The goal of this Research Topic is to describe the development of novel alpha-emitting radiopharmaceuticals for different cancers, recent preclinical, completed, and ongoing clinical trials of targeted alpha-particle therapy (TAT) alone or in combination, dosimetry, safety, challenges related to supply and availability of suitable alpha-emitting radionuclides, as well as some future perspectives. This Research Topic includes 16 articles focusing on original research (four articles), reviews on different aspects of TAT (9 articles), ongoing clinical trials (one article), study protocols (one article), and hypotheses and theories (one article). Key opinion leaders, medical doctors, and scientists from Australia, Belgium, France, Germany, Poland, Norway, Singapore, Sweden, Switzerland, the United Kingdom, and the United States have contributed to this Research Topic.
Only a few radionuclides, namely, 225Ac, 211At, 212Bi, 212Pb/213Bi, 224Ra, 223Ra, and 227Th, are of interest for TAT. In this Research Topic, the challenges and benefits of these radionuclides are reviewed.

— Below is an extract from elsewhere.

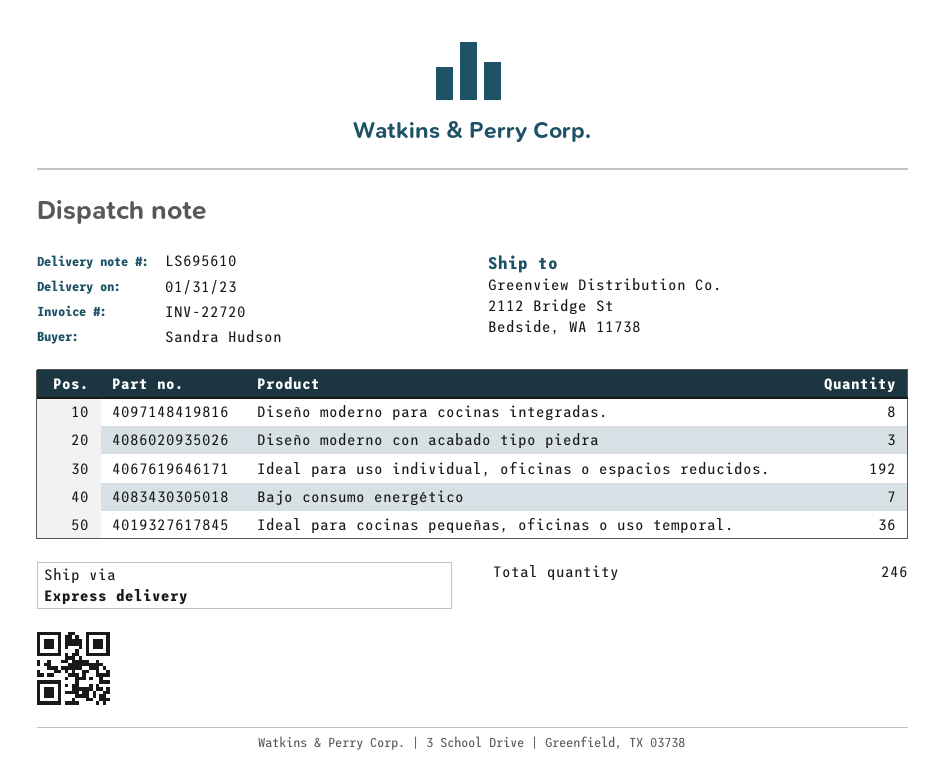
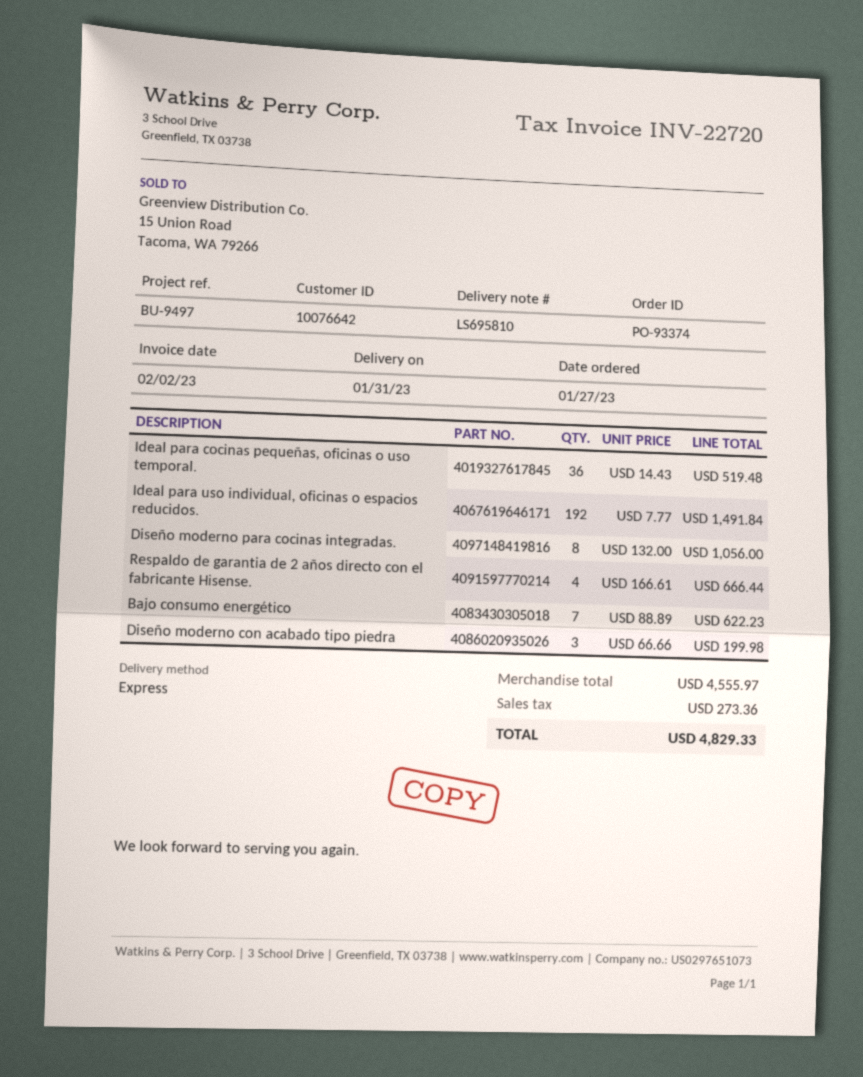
delivery note number: LS695610 -> LS695810
Respaldo de garantia de 2 años directo con el fabricante Hisense.: none -> 4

Bone-seeking 223RaCl2 is approved for patients with mCRPC and dominant osteoblastic skeletal metastases. Attempts to complex 223Ra to cancer cell–targeting moieties have been unsuccessful. Some researchers and medical doctors speculate that 223RaCl2 will be less used after the approval of cancer cell–targeting 177Lu-PSMA-617. In this Research Topic, O'Sullivan et al., Sartor and Baghian, and Kostos et al. discuss the potential of 223Ra and why it seems underutilized. Despite the survival rate benefit of cancer cell–targeting 177Lu-PSMA-617, responses for many patients with mCRPC are not long-term, and almost all patients will subsequently develop progressive disease. Sartor and Baghian reviewed the rapidly developing, most promising radiopharmaceuticals, including 225Ac-, 212Pb-, and 227Th-labeled PSMA-binding ligands and their future. Tandem therapies combining beta and alpha radiopharmaceuticals are also presented. Kostos et al. present a protocol for the clinical study of AlphaBet, combining a bone-specific alpha-emitter 223Ra with the beta-emitter 177Lu-PSMA-I&T, for the eradication of micrometastatic osseous disease, since the bone marrow is the most common site of cancer progression. Micrometastases in the skeleton likely receive an inadequate dose of radiation as the emitted beta-particles from 177Lu travel an average distance of 0.7 mm in soft tissue, well-beyond the diameter of micrometastases. Bone-seeking 223RaCl2 can be used alone or in combination with gemcitabine or denosumab for osteoblastic osteosarcoma treatment, as described by Anderson et al.. Unfortunately, not all areas of osteosarcoma lesions are osteoblastic. In such cases, TAT with 225Ac or 227Th targeting IGF1R or Her-2 overexpressed in osteosarcoma may become efficient treatment for osteosarcoma (NCT03746431 and NCT04147819).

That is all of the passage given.